4.3. Future Directions

There are a variety of directions from which to extend this work, which I hope to pursue in upcoming posts. Again ordering from least to most ambitious:

  1. Addressing limitations: Due to the rushed nature of this post, there is quite a lot of low-hanging fruit; of those explicitly mentioned in Section 4.1, the most interesting would be to collect much more data and fit an inverse function to the scatterplots. (I have already experimented with this; it’s a direction I’m quite excited about pursuing.)

  2. Other geometric properties: There are a variety of other local geometric properties that can be studied and connected to the logit-level metrics of TA: local intrinsic dimension, local curvature and shape, et cetera. A good first step in this direction is to improve the analysis of local anisotropy from Section 3.3—these results are (very) rough, but give an idea of the shape of future analysis.

  3. Other probabilistic properties: Conversely, there are also a variety of probabilistic properties that can be studied, not least of which are the others in TA.

  4. Establishing causation: It would be interesting to move from correlations to causations, as these techniques point the door to other methods than ablation and attribution.

Appendix

Here I include figures from the experiments in Section 3 that I omitted in the main text due. In particular, there appears to be a possible positive correlation with counterfactual accuracy, though these results are notably weaker than counterfactual accuracy and different trajectories fraction. This may be obfuscated by the relatively small amount of data points, or conversely, it is possible that the two are largely complementary and there is little relationship between them.

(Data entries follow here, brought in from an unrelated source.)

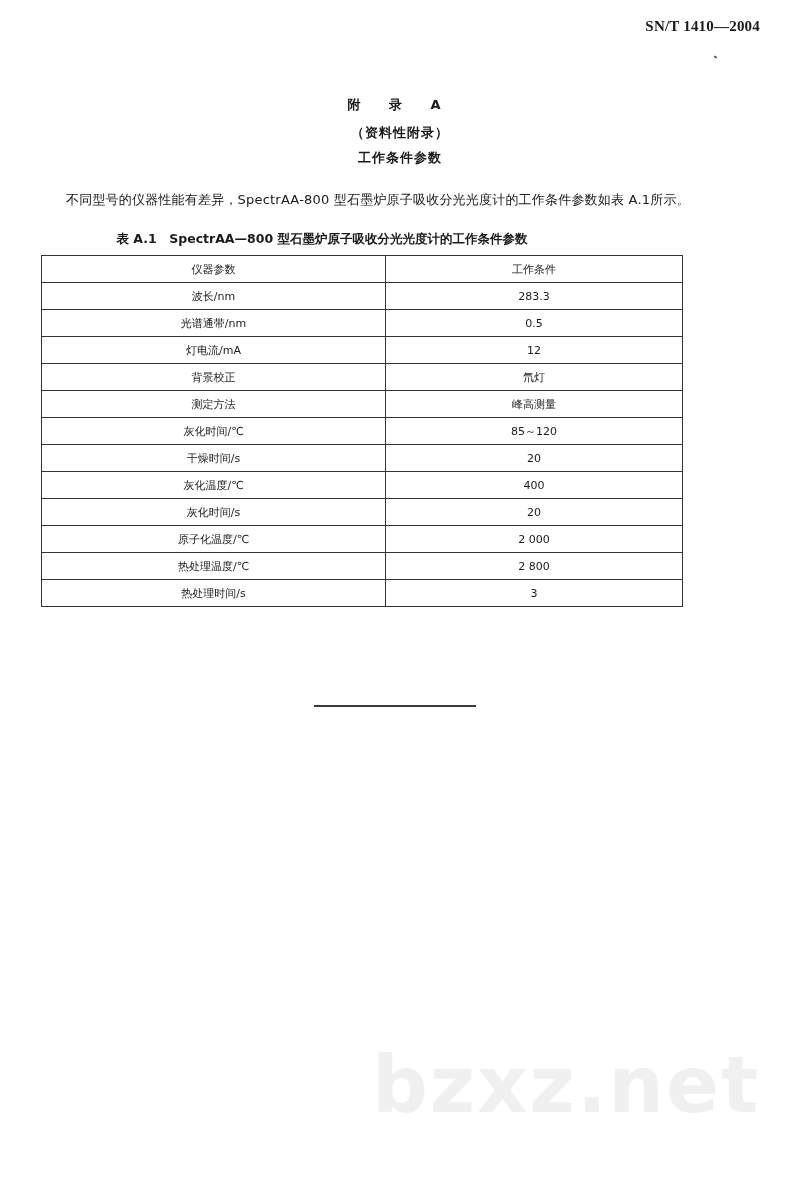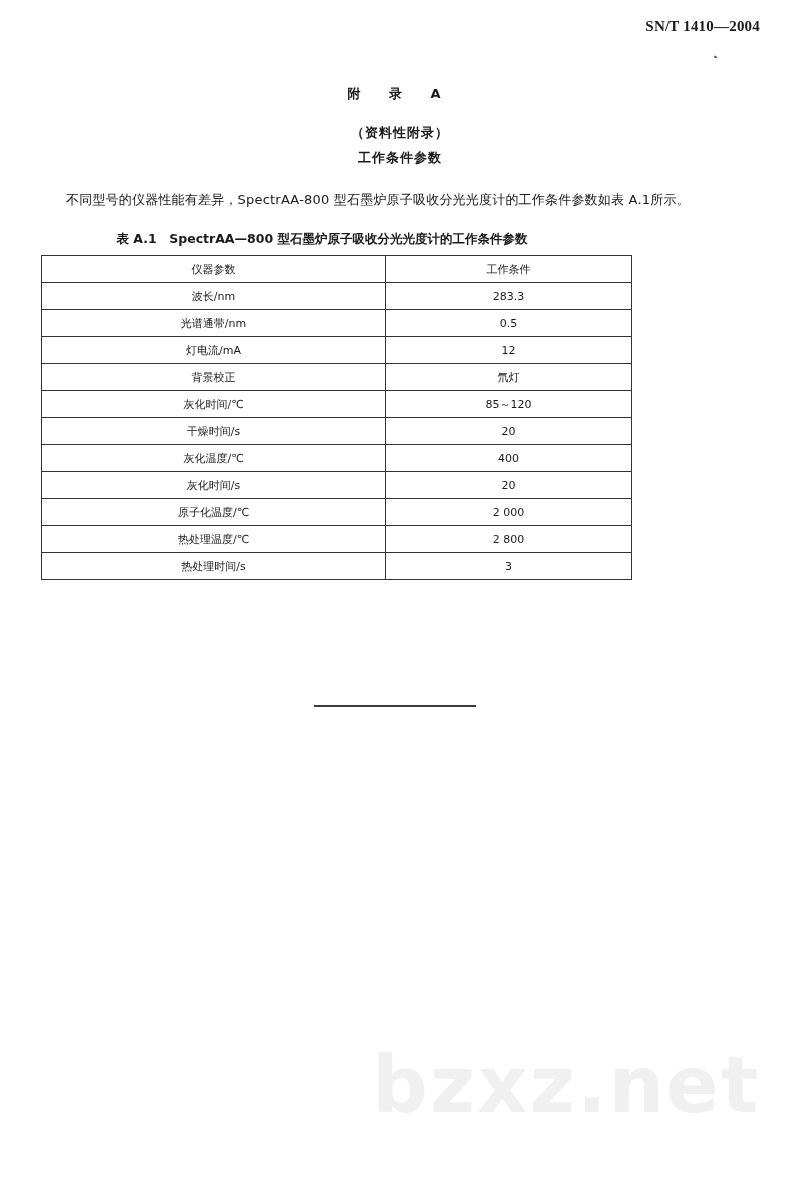--- a/index.html
+++ b/index.html
@@ -36,7 +36,7 @@
       font-weight: bold;
       font-size: 13px;
     }
-    .h-annex { top: 85px; letter-spacing: 12px; }
+    .h-annex { top: 96px; letter-spacing: 12px; }
     .h-type  { top: 124px; letter-spacing: 1px; }
     .h-title { top: 149px; letter-spacing: 1px; }
     .para {

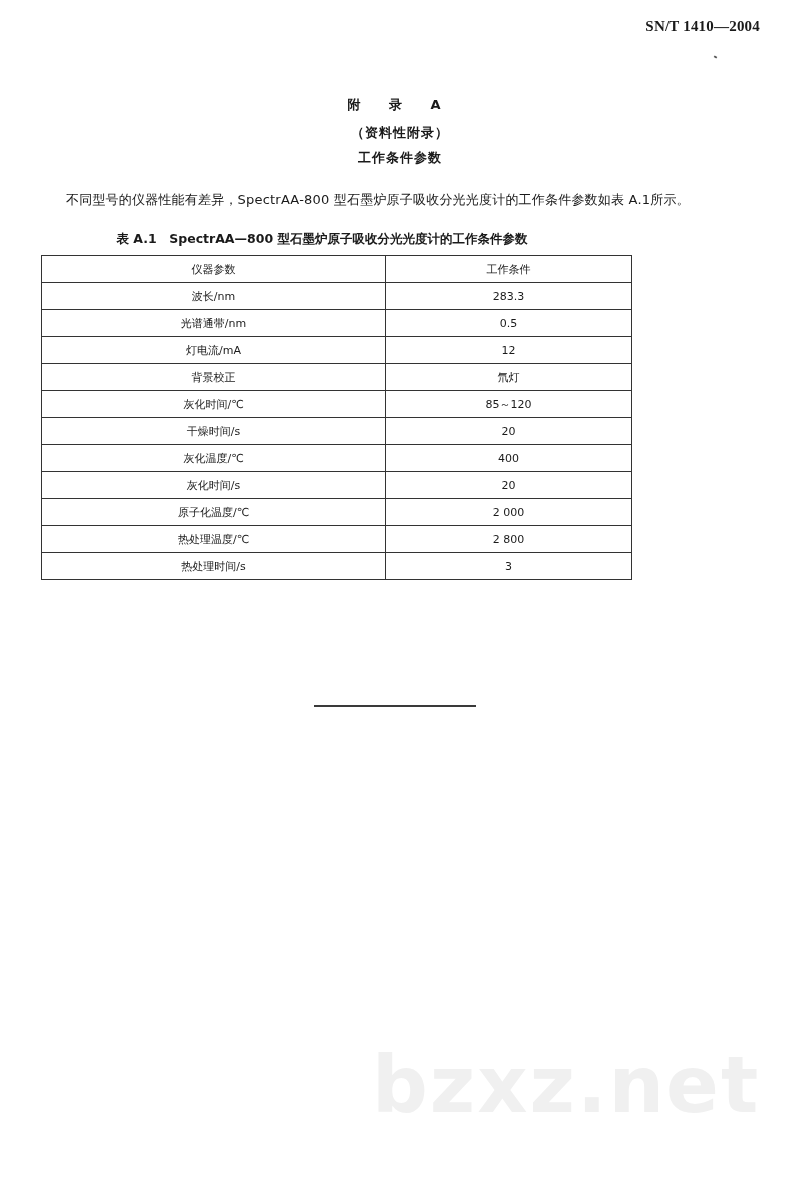--- a/index.html
+++ b/index.html
@@ -63,7 +63,7 @@
       position: absolute;
       left: 41px;
       top: 255px;
-      width: 591px;
+      width: 642px;
       border-collapse: collapse;
       font-family: "DejaVu Sans", sans-serif;
       font-size: 11px;

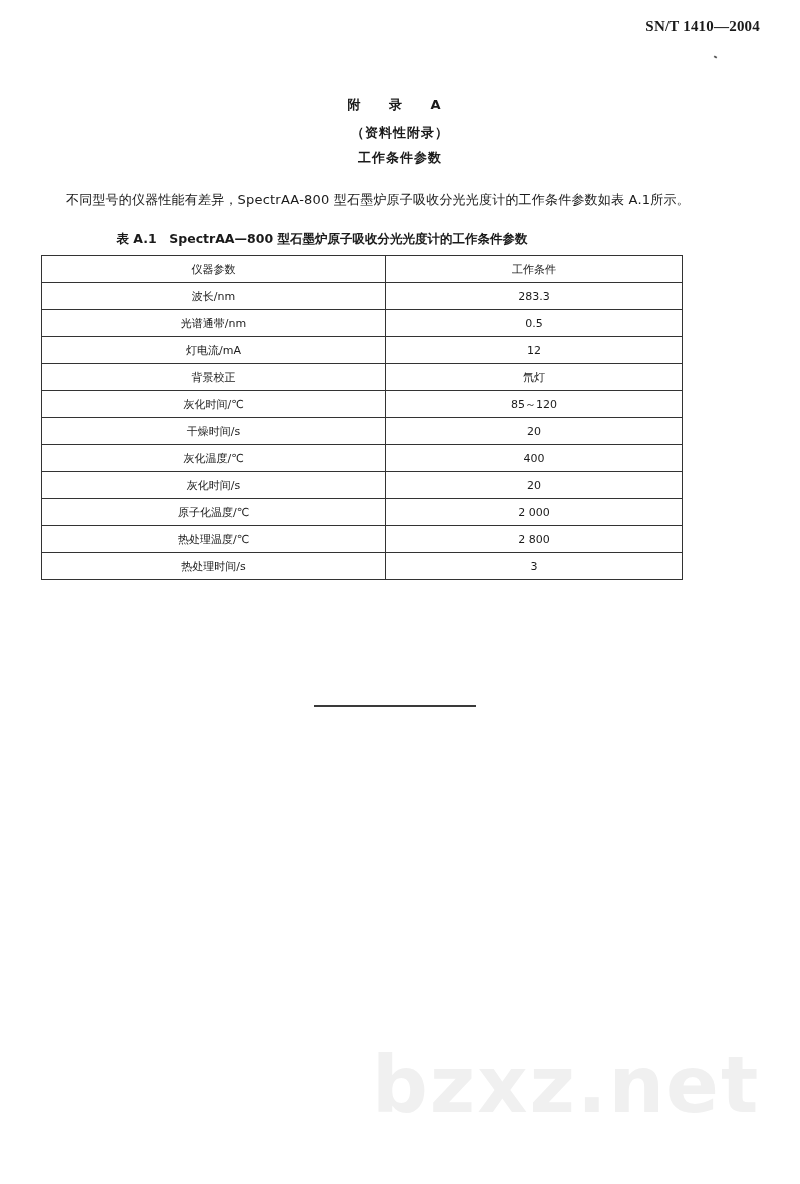--- a/index.html
+++ b/index.html
@@ -134,6 +134,10 @@
         <td>氘灯</td>
       </tr>
     <tr>
+        <td class="c1">测定方法</td>
+        <td>峰高测量</td>
+      </tr>
+    <tr>
         <td class="c1">灰化时间/℃</td>
         <td>85～120</td>
       </tr>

Per-chunk: Local steepness along per-chunk directions, and scatterplot of local steepness versus counterfactual accuracy.
Centered: Local steepness along centered directions, and scatterplot of local steepness versus counterfactual accuracy.
Diff-in-means: Local steepness along diff-in-means direction, and scatterplot of local steepness versus counterfactual accuracy.
Perturbation: Local steepness along random perturbations, and scatterplot of local steepness versus counterfactual accuracy.